Cardiovascular diseases (CVD) are the leading cause of mortality worldwide. Atherosclerosis is directly associated with CVD and is characterized by slow progressing inflammation which results in the deposition and accumulation of lipids beneath the endothelial layer in conductance and resistance arteries. Both chronic inflammation and disease progression have been associated with several risk factors, including but not limited to smoking, obesity, diabetes, genetic predisposition, hyperlipidemia, and hypertension. Currently, despite increasing incidence and significant expense on the healthcare system in both western and developing countries, there is no curative therapy for atherosclerosis. Instead patients rely on surgical intervention to avoid or revert vessel occlusion, and pharmacological management of the aforementioned risk factors. However, neither of these approaches completely resolve the underlying inflammatory environment which perpetuates the disease, nor do they result in plaque regression. As such, immunomodulation could provide a novel therapeutic option for atherosclerosis; shifting the balance from proatherogenic to athero-protective. Indeed, regulatory T-cells (Tregs), which constitute 5-10% of all CD4⁺ T lymphocytes in the peripheral blood, have been shown to be athero-protective and could function as new targets in both CVD and atherosclerosis. This review aims to give a comprehensive overview about the roles of Tregs in CVD, focusing on atherosclerosis.

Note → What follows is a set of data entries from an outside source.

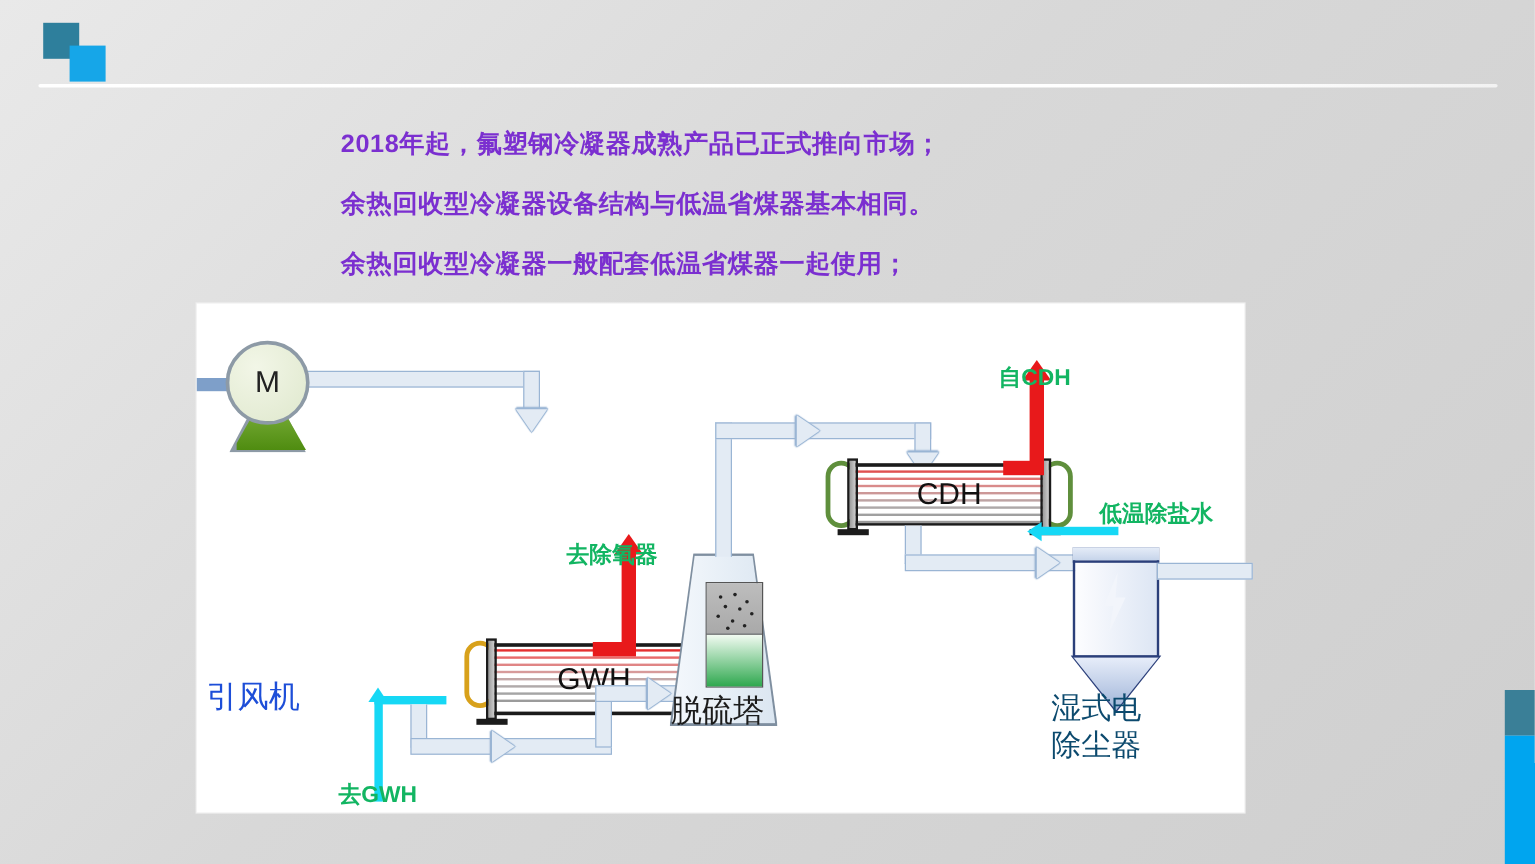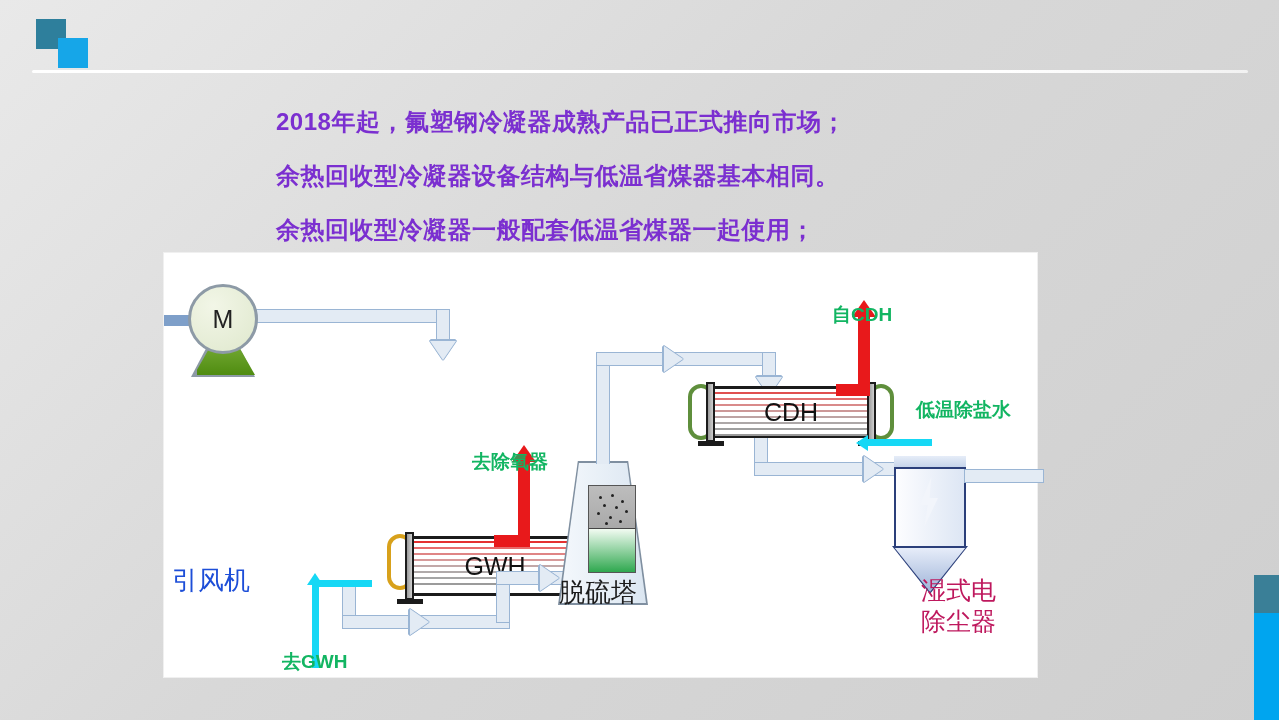--- a/index.html
+++ b/index.html
@@ -23,21 +23,21 @@
   }
   .divider{
     position:absolute;left:32px;top:70px;width:1216px;height:3px;
     background:linear-gradient(to right,#ffffff 0%,#ffffff 80%,#f2f2f2 100%);
     border-radius:2px;
   }
 
   
   .body-text{position:absolute;left:276px;top:106px;width:900px;}
   .body-text p{
-    margin:0 0 22px 0;font-size:24px;font-weight:bold;color:#7b2fd0;
+    margin:0 0 22px 8px;font-size:21px;font-weight:bold;color:#7b2fd0;
     letter-spacing:.5px;white-space:nowrap;
   }
 
   
   .edge-accent{position:absolute;right:0;top:575px;width:25px;height:145px;}
   .edge-accent .a1{position:absolute;top:0;left:0;width:25px;height:38px;background:#3a7f97;}
   .edge-accent .a2{position:absolute;top:38px;left:0;width:25px;height:107px;background:#00a5ef;}
 
   
   .panel{
@@ -142,21 +142,21 @@
     background:linear-gradient(to right,#fdfdff,#dde6f4);border:2px solid #2b3f7a;box-sizing:border-box;}
   .esp-cap{position:absolute;left:730px;top:203px;width:72px;height:13px;
     background:linear-gradient(to bottom,#e6edf8,#c6d4ea);border-bottom:2px solid #2b3f7a;box-sizing:border-box;}
   .esp-hop{position:absolute;left:730px;top:294px;width:72px;height:45px;
     background:linear-gradient(to bottom,#e8eefa,#9fb4d8);
     clip-path:polygon(0 0,100% 0,50% 100%);}
   .esp-hop-o{position:absolute;left:728px;top:293px;width:76px;height:48px;
     background:#2b3f7a;clip-path:polygon(0 0,100% 0,50% 100%);}
   .bolt{position:absolute;left:750px;top:224px;width:30px;height:50px;background:#f2f5fb;
     clip-path:polygon(58% 0,20% 56%,46% 56%,34% 100%,80% 42%,52% 42%);}
-  .esp-label{position:absolute;left:712px;top:322px;font-size:25px;color:#be185d;line-height:1.25;text-align:right;width:120px;}
+  .esp-label{position:absolute;left:712px;top:322px;font-size:25px;color:#0c4a6e;line-height:1.25;text-align:left;width:120px;}
 </style>
 </head>
 <body>
 
 <div class="slide">
 
   <div class="deco-sq teal"></div>
   <div class="deco-sq blue"></div>
   <div class="divider"></div>
 
@@ -274,21 +274,21 @@
         <div class="hx-foot r"></div>
       </div>
 
       <div class="redpipe" style="left:672px;top:131px;width:34px;height:12px;"></div>
       <div class="redpipe" style="left:694px;top:63px;width:12px;height:78px;"></div>
       <div class="red-head" style="left:688px;top:47px;"></div>
       <div class="glabel" style="left:668px;top:49px;">自CDH</div>
 
       <div class="cyan" style="left:700px;top:186px;width:68px;height:7px;"></div>
       <div class="cyan-head-left" style="left:692px;top:182px;"></div>
-      <div class="glabel" style="left:752px;top:144px;">低温除盐水</div>
+      <div class="glabel" style="left:752px;top:162px;">低温除盐水</div>
 
       <div class="pipe v pipe-nb-t" style="left:590px;top:185px;height:32px;"></div>
       <div class="pipe h" style="left:590px;top:209px;width:152px;"></div>
       <div class="ahead right" style="left:700px;top:203px;"></div>
 
       <div class="esp-hop-o"></div>
       <div class="esp-hop"></div>
       <div class="esp-body"></div>
       <div class="esp-cap"></div>
       <div class="bolt"></div>

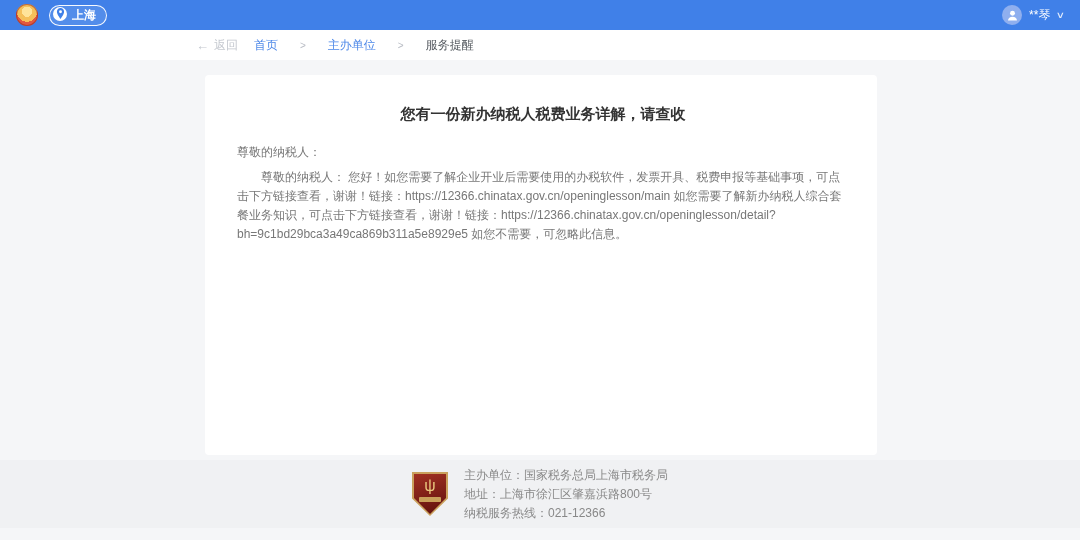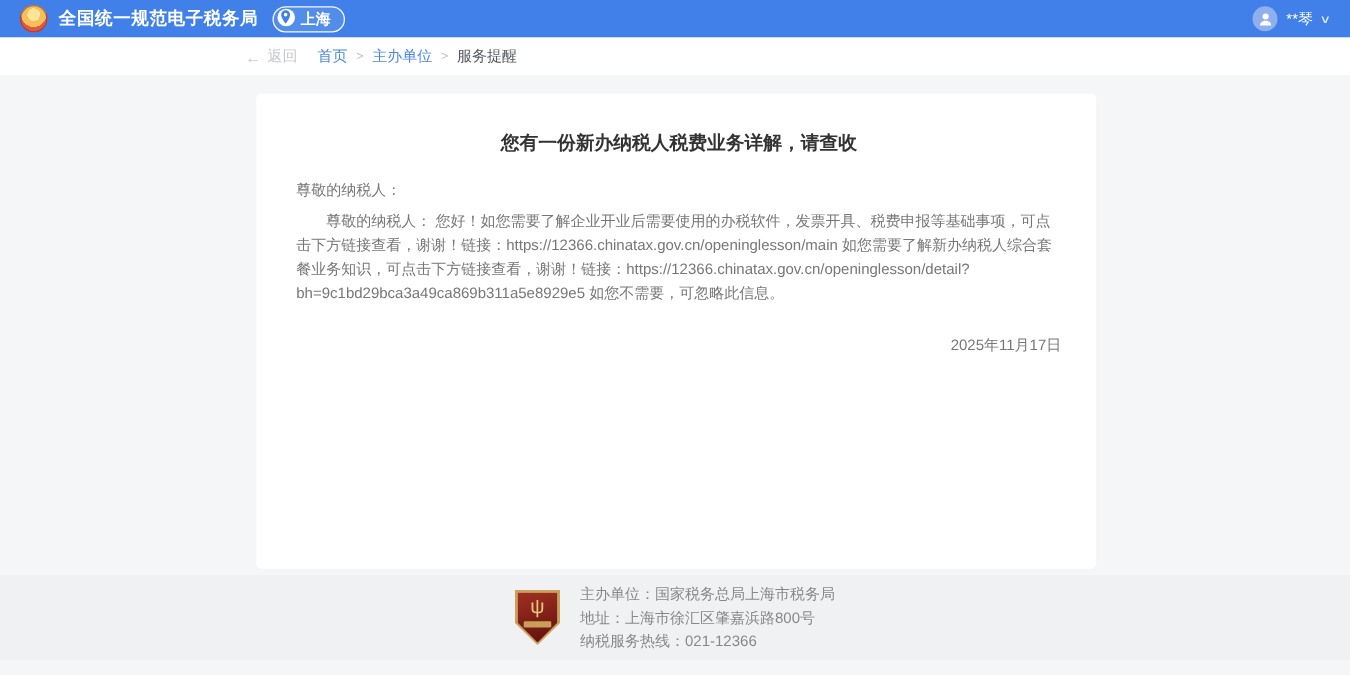--- a/index.html
+++ b/index.html
@@ -43,21 +43,21 @@
   .chev { font-size:9px; color:rgba(255,255,255,.85); transform:scaleX(1.4); }
 
   
   .breadcrumb-bar {
     height:30px; background:#ffffff;
     display:flex; align-items:center; gap:16px;
     padding-left:196px; font-size:12px;
   }
   .back-link { display:flex; align-items:center; gap:5px; color:#c4c8cf; cursor:default; }
   .back-link .arrow { font-size:13px; }
-  .crumbs { display:flex; align-items:center; gap:7px; }
+  .crumbs { display:flex; align-items:center; gap:22px; }
   .crumb-link { color:#4c87e8; cursor:pointer; }
   .crumb-sep { color:#b8bcc4; font-size:10px; }
   .crumb-current { color:#555a60; }
 
   
   .main { height:400px; position:relative; }
   .card {
     position:absolute; left:205px; top:15px;
     width:672px; height:380px;
     background:#fff; border-radius:4px;
@@ -95,21 +95,20 @@
   .shield-banner { position:absolute; left:5px; right:5px; bottom:12px; height:5px;
     background:#c9a05a; border-radius:1px; }
   .footer-lines { font-size:12px; color:#888; line-height:19px; }
 </style>
 </head>
 <body>
 
 <div class="app-header">
   <div class="brand">
     <span class="emblem"></span>
-    <span class="brand-title">全国统一规范电子税务局</span>
     <span class="loc-badge">
       <span class="pin-wrap">
         <svg width="9" height="11" viewBox="0 0 10 12">
             <path d="M5 0C2.8 0 1 1.8 1 4c0 2.9 4 8 4 8s4-5.1 4-8c0-2.2-1.8-4-4-4zm0 5.6A1.6 1.6 0 1 1 5 2.4a1.6 1.6 0 0 1 0 3.2z" fill="#4080e8"></path>
           </svg>
       </span>
       <span>上海</span>
     </span>
   </div>
   <div class="user-area">
@@ -137,21 +136,20 @@
     <span class="crumb-current">服务提醒</span>
   </span>
 </div>
 
 <div class="main">
   <div class="card">
     <div class="notice-title">您有一份新办纳税人税费业务详解，请查收</div>
     <div class="salutation">尊敬的纳税人：</div>
     <div class="body-para">尊敬的纳税人： 您好！如您需要了解企业开业后需要使用的办税软件，发票开具、税费申报等基础事项，可点击下方链接查看，谢谢！链接：https://12366.chinatax.gov.cn/openinglesson/main 如您需要了解新办纳税人综合套餐业务知识，可点击下方链接查看，谢谢！链接：https://12366.chinatax.gov.cn/openinglesson/detail?bh=9c1bd29bca3a49ca869b311a5e8929e5 如您不需要，可忽略此信息。</div>
     <div class="signature-block">
-      <div>2025年11月17日</div>
     </div>
   </div>
 </div>
 
 <div class="app-footer">
   <div class="shield">
     <div class="shield-inner">
       <span>ψ</span>
       <span class="shield-banner"></span>
     </div>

Keywords: atherosclerosis; cardiovascular disease (CVD); hyperlipidemia; hypertension; regulatory T cells (Tregs).

Figure 1

Atherosclerotic disease progression. ROS produced by ECs, SMCs, neutrophils, and macrophages oxidized LDL in the sub-endothelial space. Emigrated monocytes become macrophages which uptake oxLDL, subsequently forming foam cells, that are unable to migrate to arterial lumen, accumulate in the sub-endothelial space and die forming a large plaque with a necrotic core. Rupture of this plaque leads to thrombus formation.

Figure 2

Suppressive mechanisms of Tregs in atherosclerosis. Tregs can directly produce suppressive cytokines and degradative enzymes such as perforin and granzyme that leads to apoptosis. Furthermore, Tregs have been observed to have direct effects on APC's via interaction with via CTLA-4, PD-L1/2, and LAG-3. They can also skew monocyte class switching, encouraging anti-inflammatory M2 macrophages formation which produced collagen and stabilizes the plaque. They can also decrease foam cell formation via the down-regulation of CD36 and CD204.